The Vela Pulsar, a neutron star corpse left from a titanic stellar supernova explosion, shoots through space, powered by a jet emitted from one of the neutron star's rotational poles.
Enlarge / The Vela Pulsar, a neutron star corpse left from a titanic stellar supernova explosion, shoots through space, powered by a jet emitted from one of the neutron star’s rotational poles.

Ever the wet blanket, astrophysicists came up with another explanation: It was a neutron star, the leftover core of a giant star that underwent a supernova catastrophe long ago. Physicists had hypothesized the existence of neutron stars decades before but had assumed that their tiny size would make them essentially unobservable. To their surprise, there the neutron stars were, revealing their presence in regular flashing beams of radio.

These objects came to be known as pulsars, a situation of pure coincidence. The rotating neutron star can emit beams of radiation that sweep out in circles like a lighthouse. When they flash over the Earth, we see them as a repeating pattern.

(In an unfortunate bit of history, Hewish won the Nobel prize for the discovery, but the committee excluded Bell.)

Around the same time, the United States Department of Defense launched a series of satellites, known as the Vela satellites, to monitor the Soviet Union for any naughtiness—specifically, any signs of violations of the nuclear test ban treaty. If the Soviets tested a nuclear bomb, it would release a flood of gamma rays that the Vela satellites could see from space.

The Vela satellites did indeed see a lot of flashes of gamma rays—but they came from the wrong direction. For years, the satellites monitored flash after flash coming from deep space and cataloged the mysterious events.

In 1973, the satellites finally let the astronomers in on the secret, and gamma-ray astronomy was born. After decades of study, astronomers realized that there were many different kinds of gamma-ray signals, with one in particular, the soft gamma repeaters, doing exactly what the name suggests: repeating.

To generate gamma rays (even the “soft” ones that are still incredibly powerful), you need a lot of energy, especially in the form of electromagnetic fields. And to make those emissions regular, you need something to be rotating. Astrophysicists realized that the best explanation for the origins of these soft gamma ray bursts was that they were beefed-up versions of pulsars, which would mean a highly magnetized neutron star.

In the 1990s, the concept of the magnetar was born.

Magnetic machine

Neutron stars are created in the fiery hearts of supernova explosions. When a giant star nears the end of its life, it crushes its core of carbon and oxygen with such incredibly high pressures that electrons and protons merge in a process called “inverse beta decay,” which creates a solid mass of almost pure neutrons. This proto-neutron star is capable of (briefly) resisting the collapse of the star, triggering the onset of the supernova. Sometimes, the mass of the neutron star collapses into a black hole, but other times, it survives.

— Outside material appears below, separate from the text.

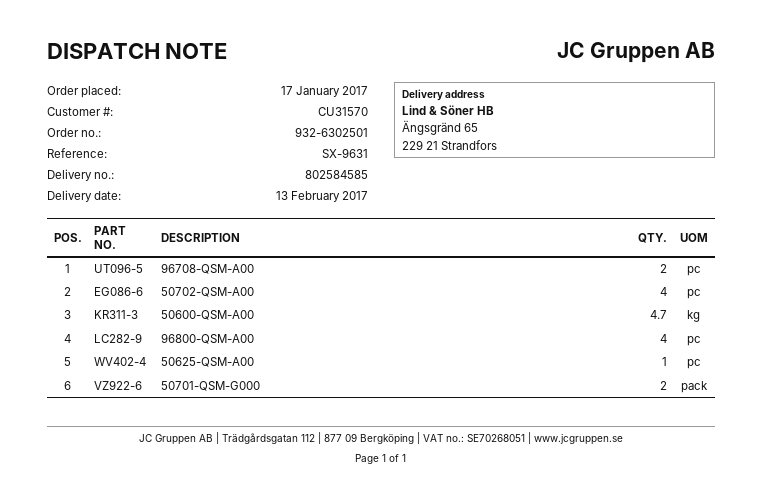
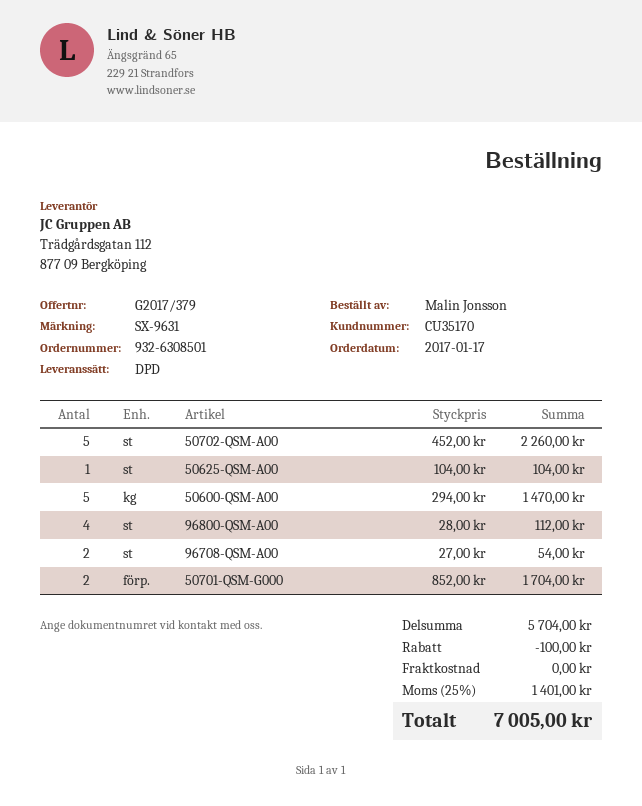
order number: 932-6302501 -> 932-6308501
customer number: CU31570 -> CU35170
50702-QSM-A00: 4 -> 5
50600-QSM-A00: 4.7 -> 5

When the neutron star first emerges out of the wreckage of the supernova, it will have a temperature of 10 to 20 million Kelvin. This high temperature forces the neutrons to circulate, creating rapidly moving circular convection cells. These carry heat from the interior to the surface, where it can radiate away into space. At those high temperatures, the neutrons behave like a fluid, allowing any remaining electrons and protons to wander freely.


If the neutron star is rotating fast enough (which can occur if its parent star was also rapidly spinning), the combination of fast spin, convection currents, and freely moving charges sets up a dynamo mechanism: the circulating electric charges generate a weak magnetic field. Then the motion of the convention cells causes the magnetic field to fold in over itself, which amplifies it. With every rotation, the magnetic field grows stronger.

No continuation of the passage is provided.